The Spectator: How accurate is the Met Office?

In an article which appeared in the Spectator online today, Rupert Darwall makes a sustained attack on climate scientists and specifically on the Met Office.

His main point seems to be that the Met Office gets weather forecasts wrong. To answer that, you can see our accuracy figures online and these are regularly updated to reflect our recent performance.

At the time of writing this blog, the Met Office is beating all of its forecast accuracy targets. As an example, 87.7% of our next day maximum temperature forecasts are accurate to within 2C. The target is 80%.

The Met Office is consistently recognised by the World Meteorological Organization as one of the top two most accurate operational forecasters in the world.

No forecaster can be accurate 100% of the time and we don’t claim to be, but we are at the forefront of weather and climate science and are continuing our world class research to ensure the UK stays a leader in this field.

In the article, Rupert Darwell gives a few examples of forecast errors to back up his claims – these all refer to our long-range (three month) outlooks. This is a challenging area of forecasting and the Met Office has always been clear that these long-range forecasts are part of our ongoing research and development. We acknowledge that the public favour our short-range forecasts, which they download in their millions on iPhone, Android and now Kindle apps.

With time, continued research will hopefully yield similar improvements in our long-range outlooks as we have seen over time in our short-range forecasts.
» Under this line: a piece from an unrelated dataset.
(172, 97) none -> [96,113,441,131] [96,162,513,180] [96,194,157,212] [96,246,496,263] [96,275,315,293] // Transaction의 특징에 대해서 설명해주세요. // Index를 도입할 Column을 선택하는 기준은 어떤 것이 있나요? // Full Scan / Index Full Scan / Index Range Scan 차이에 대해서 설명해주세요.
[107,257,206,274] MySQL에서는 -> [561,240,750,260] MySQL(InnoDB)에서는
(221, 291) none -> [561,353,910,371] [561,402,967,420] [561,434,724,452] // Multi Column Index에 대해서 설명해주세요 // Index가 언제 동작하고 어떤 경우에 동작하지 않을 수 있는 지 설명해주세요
As an example of that progression, our four day forecast is as accurate today as our one day forecast was 30 years ago.

The article also talks about the Met Office ‘bracing’ the UK for a ‘decade of soggy summers’.
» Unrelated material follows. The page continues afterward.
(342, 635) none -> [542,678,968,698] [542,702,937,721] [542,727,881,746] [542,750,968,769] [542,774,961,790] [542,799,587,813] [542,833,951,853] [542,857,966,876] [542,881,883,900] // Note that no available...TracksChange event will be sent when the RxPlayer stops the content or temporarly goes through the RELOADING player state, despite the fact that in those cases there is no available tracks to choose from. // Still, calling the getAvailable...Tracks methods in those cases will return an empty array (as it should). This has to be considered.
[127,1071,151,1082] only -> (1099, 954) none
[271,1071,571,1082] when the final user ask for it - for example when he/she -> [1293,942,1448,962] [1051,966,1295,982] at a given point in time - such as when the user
This is a misrepresentation of the science, as the statement refers to media reporting following a press conference hosted by the Met Office. The conference came at the end of a science workshop attended by experts from across UK academia to look at the potential causes behind the UK’s recent spell of unusual seasons.

During that press conference, scientists talked to the media about some of the latest research discussed at the meeting. This included research from the University of Reading which looked at long-term temperature patterns in the Atlantic which may impact weather patterns over Europe – potentially influencing a higher frequency of wet summers for a given period of time.

Scientists were clear to say this was early research and they were not issuing a forecast, but some parts of the media reported it that way. We issued a blog in reaction to this, to make clear that there was no expectation every summer would be wet for a decade – but The Spectator article makes the same claim again, despite all of this publicly available information to the contrary.

Apparently, “the Met Office has decided that global warming means colder summers in Britain”. This is news to the Met Office, which has been very careful to say that more research needs to be done to understand what impacts changes in our climate (such as reduced Arctic sea ice) could have on UK climate. Again, this seems to be a misinterpretation of our position.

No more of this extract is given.